P value for area under the curve using Iroc command

Josna Rani

Join Date: Feb 2019

Posts: 20
#1

P value for area under the curve using Iroc command

23 Mar 2019, 03:16

I am using Stata 13. I have run a logistic regression to check the association of Obesity with several covariates. To assess the fit for the model I ran the Hosmer Lemeshow goodness of fit test and also a ROC curve. For the latter, I ran the Iroc command. This only gives the area under the curve but no p-value for it. Rom another post I found that "roctab" gives the 95% CI of the area under the curve statistic. I would like to know how I can get the significance level for the ROC.

----------------
. lroc

Logistic model for BMIcat5

number of observations = 359
area under ROC curve = 0.7817

Last edited by Josna Rani; 23 Mar 2019, 03:28.
Tags: None
ericmelse

Join Date: May 2014

Posts: 434
#2

23 Mar 2019, 09:07

For a recent test to evaluate the calibration of binary models I refer you to the following paper from The State Journal, and this presentation from the 2018 Stata Conference.
You can install the calibration belt package from the Stata command window:

Code:

net install gr0071

There is an example data set and do file that you can get typing:

Code:

net get gr0071

Note to first change your working directory to an appropriate folder before downloading.

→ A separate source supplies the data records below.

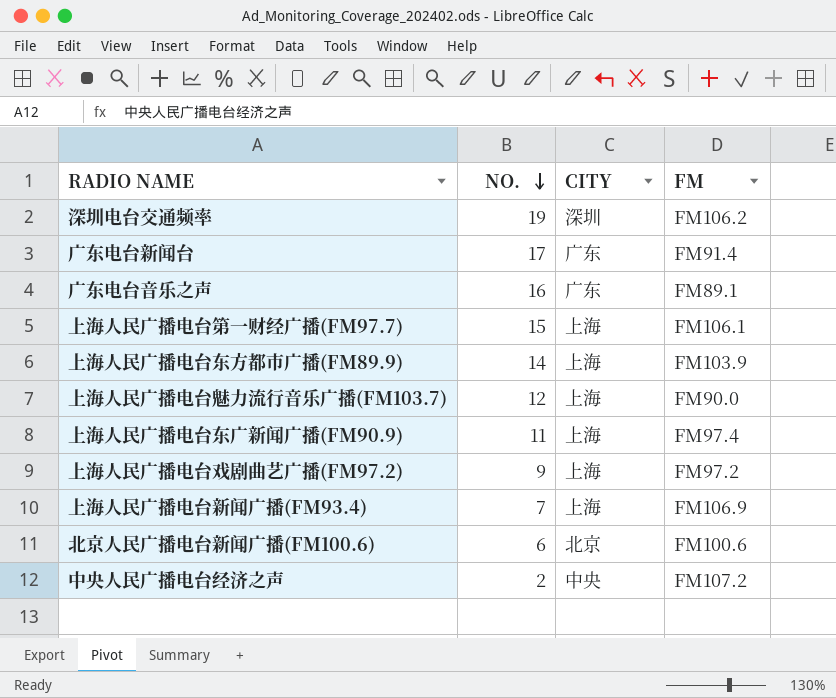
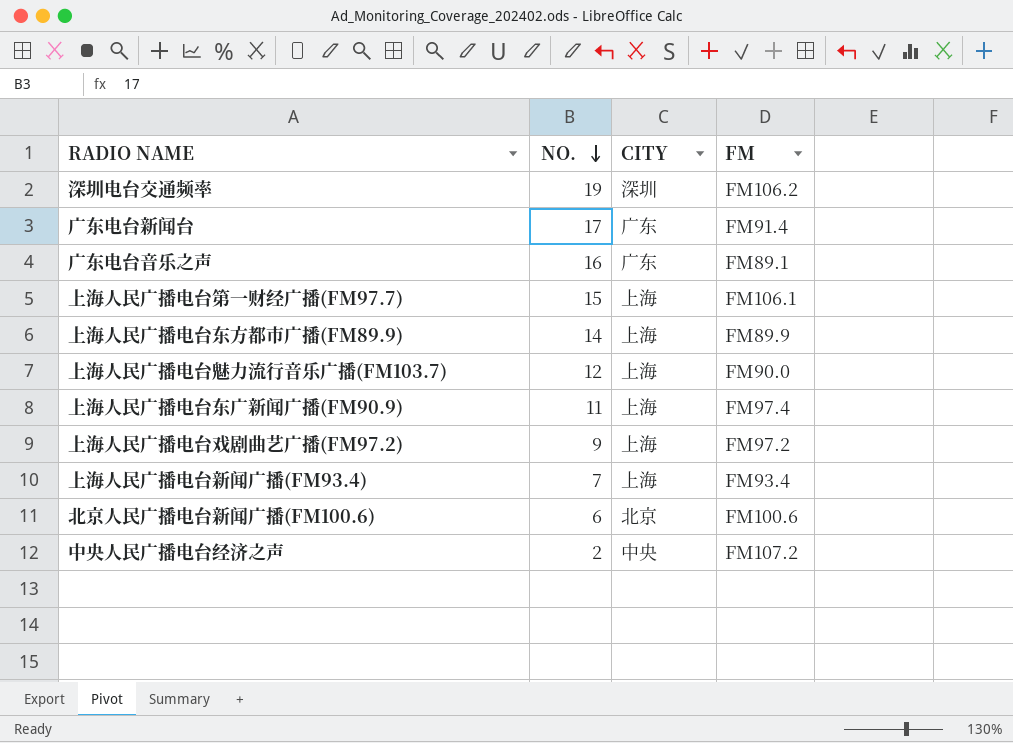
上海人民广播电台东方都市广播(FM89.9) | FM: FM103.9 -> FM89.9
上海人民广播电台新闻广播(FM93.4) | FM: FM106.9 -> FM93.4

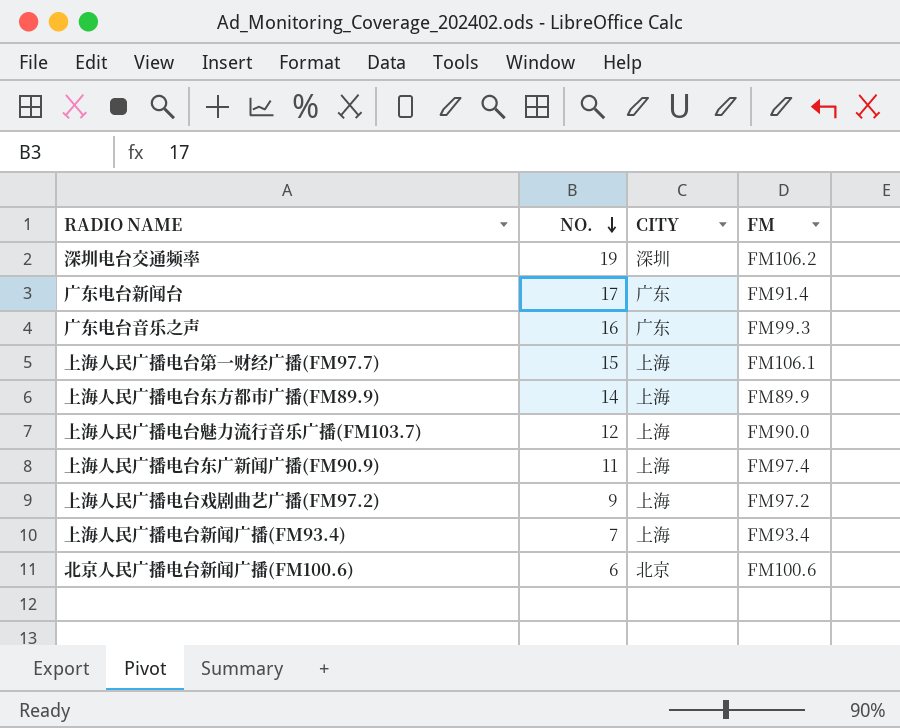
row 中央人民广播电台经济之声: 2 | 中央 | FM107.2 -> none
广东电台音乐之声 | FM: FM89.1 -> FM99.3

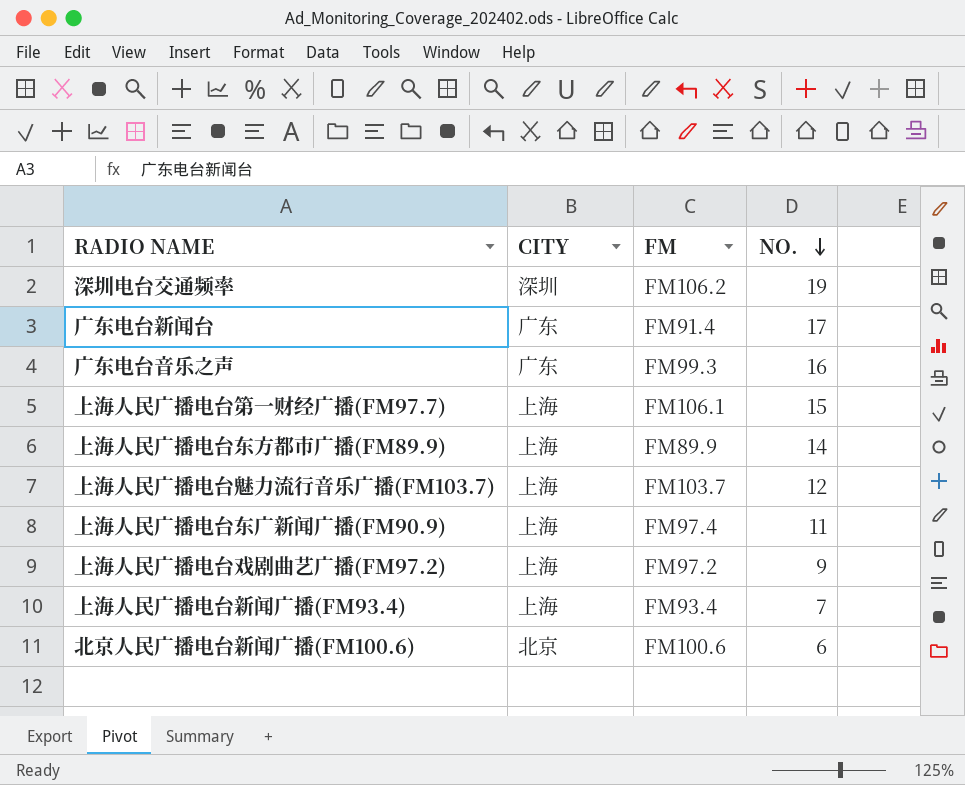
column NO. | position: 2 -> 4
上海人民广播电台魅力流行音乐广播(FM103.7) | FM: FM90.0 -> FM103.7

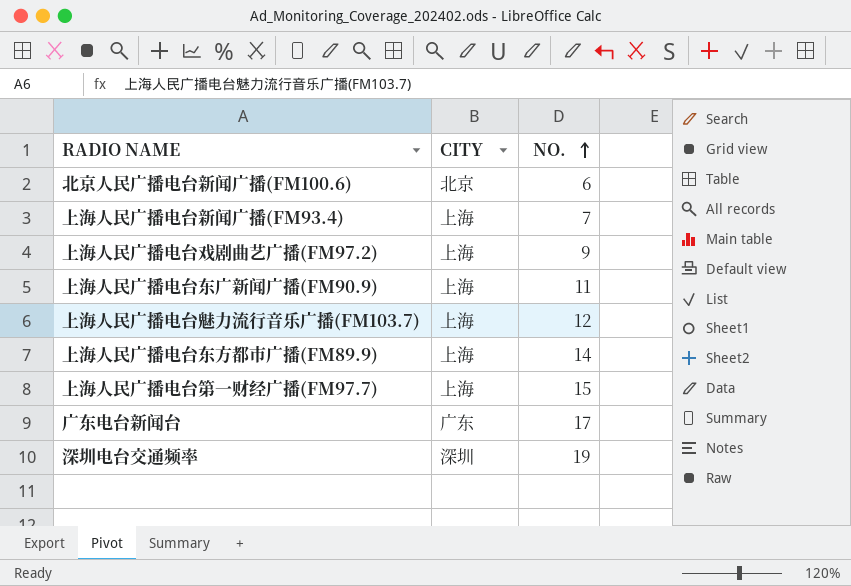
row order: NO. descending -> NO. ascending
column FM | position: 3 -> none
row 广东电台音乐之声: 广东 | FM99.3 | 16 -> none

http://publicationslist.org/eric.melse
Comment
Joseph Coveney

Join Date: Apr 2014

Posts: 4410
#3

23 Mar 2019, 20:31

Josna can use something like the following to get at what I'm guessing Josna's after. Start at the "Begin here" comment.

Code:

version 15.1 clear * set seed `=strreverse("1489649")' quietly set obs 250 generate byte outcome = runiform() < 0.5 forvalues i = 1/3 { generate double predictor`i' = runiform() } logit outcome c.(predictor?), nolog lroc , nograph * * Begin here * predict double xb, xb tempname null z scalar define `null' = 0.5 roctab outcome xb scalar define `z' = (r(area) - `null') / r(se) display in smcl as text "z = " %06.4f `z', "P>|z| = " %04.2f 2 * normal(-abs(`z')) exit

In lieu of the code above that follows lroc , nograph, I believe that Josna would do well just to omit the option and examine the graph that lroc produces. In several recent posts, Clyde Schechter has included a hyperlink to a recent editorial in a science magazine. It strikes me as pertinent in the context of "to know how I can get the significance level for the ROC", and I recommend that Josna search it out.

I believe that area under the receiver operating characteristic curve is more related to discrimination than calibration.
Comment
geraldine tran

Join Date: May 2019

Posts: 3
#4

09 May 2019, 15:20

Hi Joseph Coveney,
Can you explain or point to an explanation for "double" and the c.(predictor) ? What does c.() mean exactly and when to use?

Thank you,
Geraldine
Comment
Joseph Coveney

Join Date: Apr 2014

Posts: 4410
#5

09 May 2019, 16:58

"double" is a data-type. If not explicitly specified, the default data type in Stata is single-precision floating point. Specifying "double" in the code above makes the predictions double-precision floating point, the same as all other statistical software (and even Microsoft's Excel). My use of it there is to follow the principle of maintaining full precision in intermediate computations. You can find StataCorp's online helpfile for Stata's data types here.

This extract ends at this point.